=== Begin Enclosure ===
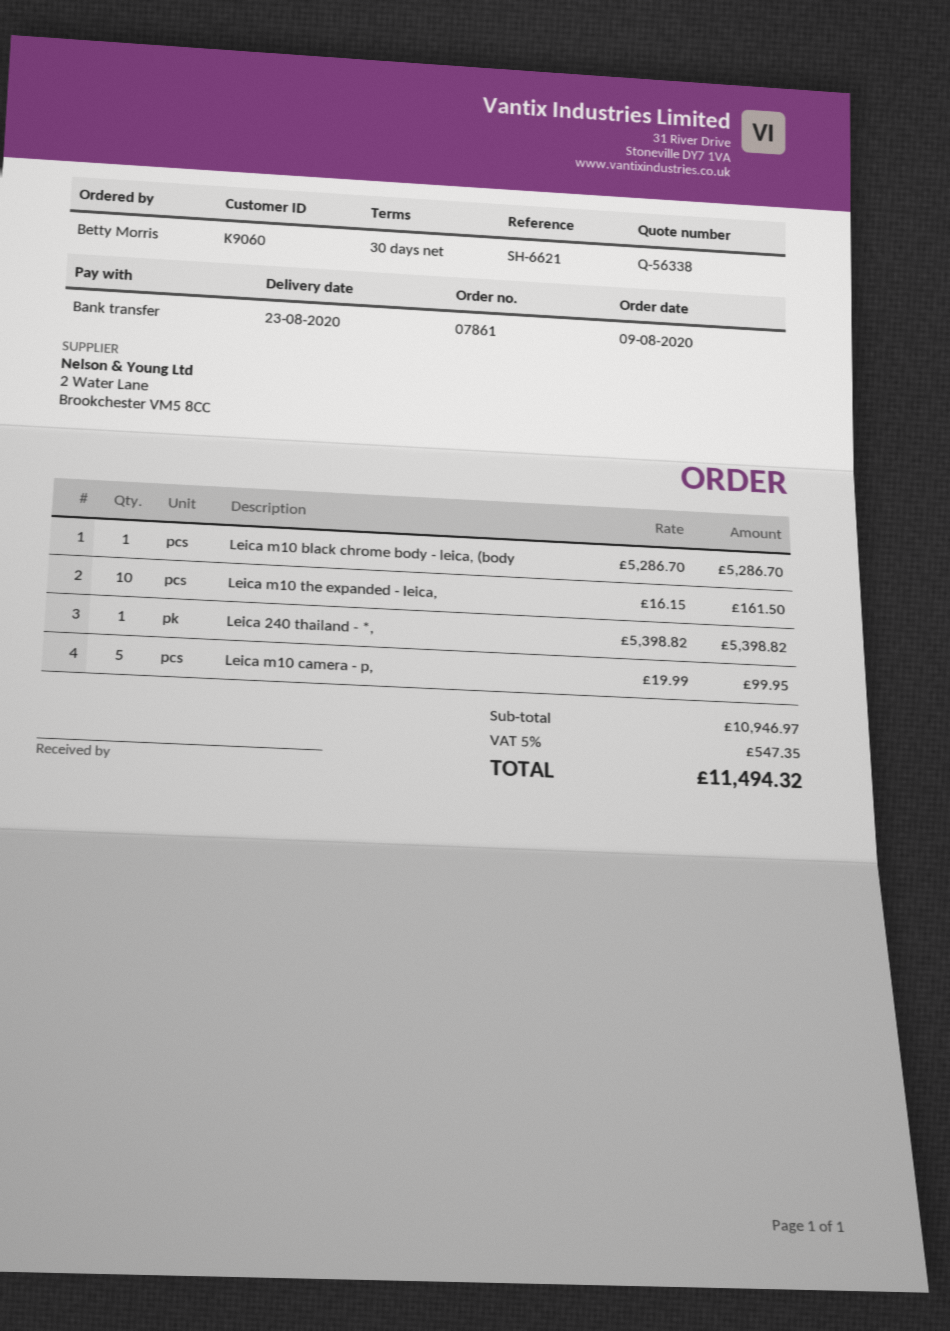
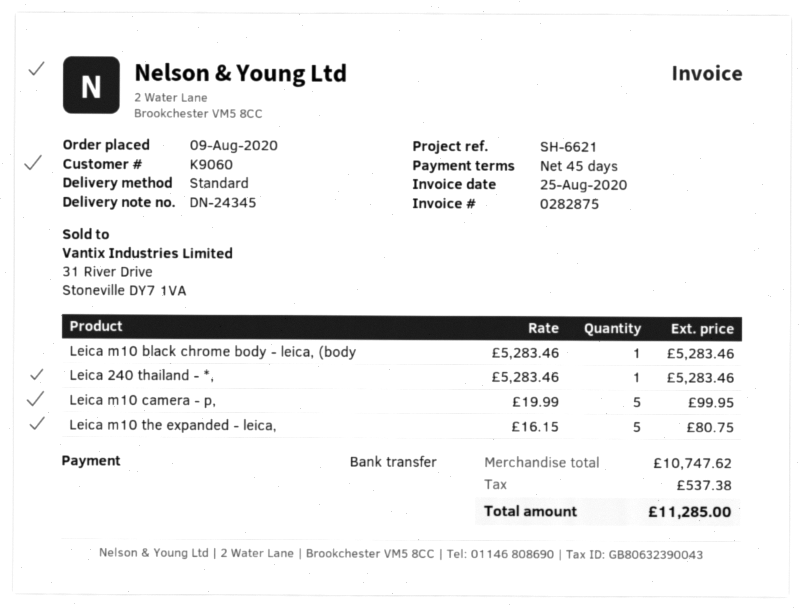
payment terms: 30 days -> 45 days
Leica m10 black chrome body - leica, (body: 1 x 5286.70 = 5286.70 -> 1 x 5283.46 = 5283.46
Leica m10 the expanded - leica,: 10 x 16.15 = 161.50 -> 5 x 16.15 = 80.75
Leica 240 thailand - *,: 1 x 5398.82 = 5398.82 -> 1 x 5283.46 = 5283.46
subtotal: 10946.97 -> 10747.62
tax: 547.35 -> 537.38
total: 11494.32 -> 11285.00

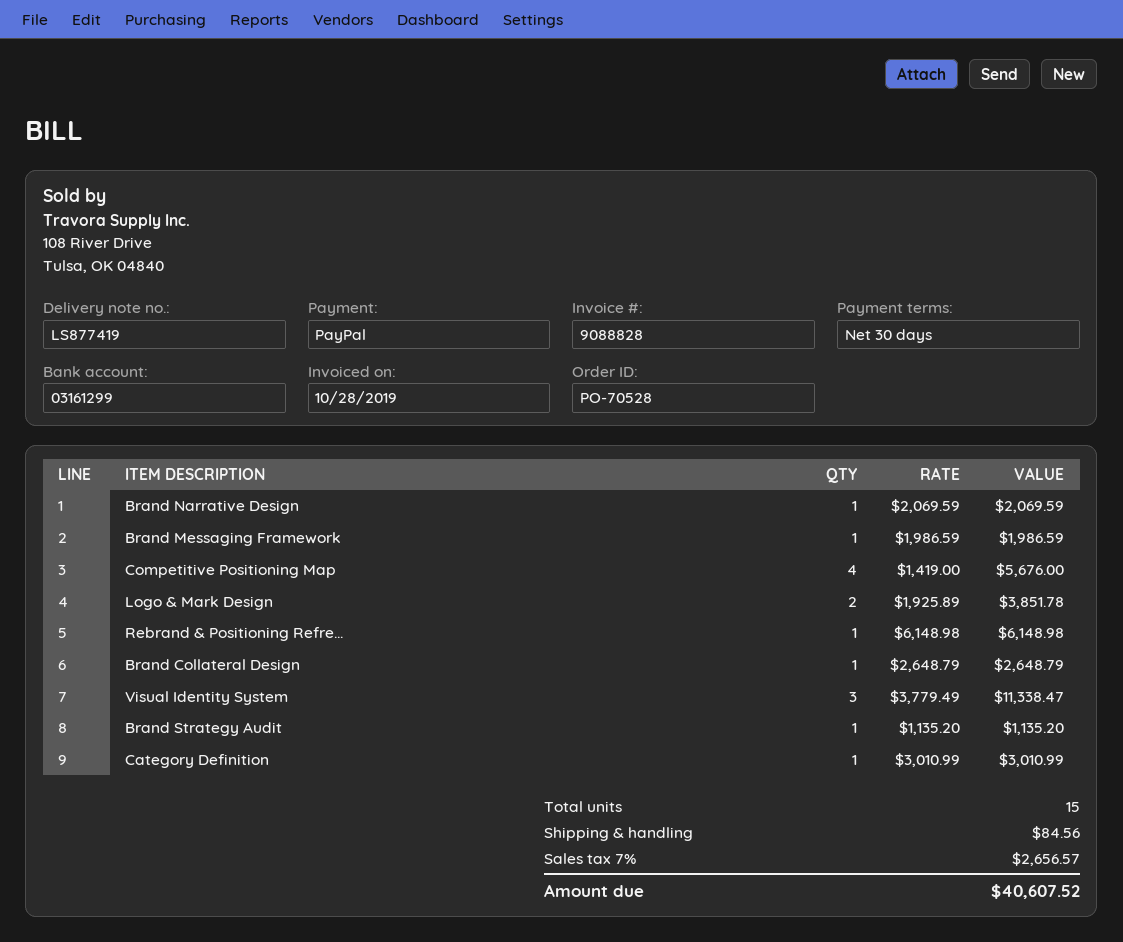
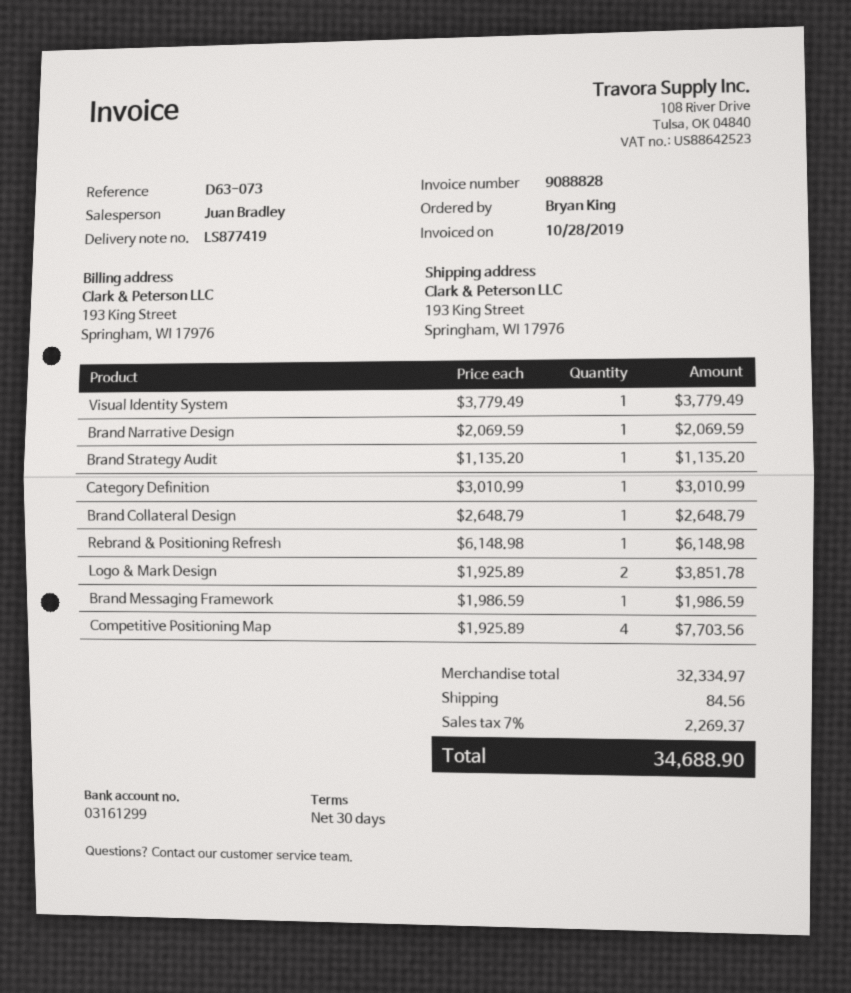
Competitive Positioning Map: 4 x 1419.00 = 5676.00 -> 4 x 1925.89 = 7703.56
Visual Identity System: 3 x 3779.49 = 11338.47 -> 1 x 3779.49 = 3779.49
tax: 7% = 2656.57 -> 7% = 2269.37
total: 40607.52 -> 34688.90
=== End Enclosure ===
Exercise details:
A verbatim copy of every entry is wanted; the pictures stay out of it.

Exercise answer:
payment terms: 30 days -> 45 days
Leica m10 black chrome body - leica, (body: 1 x 5286.70 = 5286.70 -> 1 x 5283.46 = 5283.46
Leica m10 the expanded - leica,: 10 x 16.15 = 161.50 -> 5 x 16.15 = 80.75
Leica 240 thailand - *,: 1 x 5398.82 = 5398.82 -> 1 x 5283.46 = 5283.46
subtotal: 10946.97 -> 10747.62
tax: 547.35 -> 537.38
total: 11494.32 -> 11285.00

Competitive Positioning Map: 4 x 1419.00 = 5676.00 -> 4 x 1925.89 = 7703.56
Visual Identity System: 3 x 3779.49 = 11338.47 -> 1 x 3779.49 = 3779.49
tax: 7% = 2656.57 -> 7% = 2269.37
total: 40607.52 -> 34688.90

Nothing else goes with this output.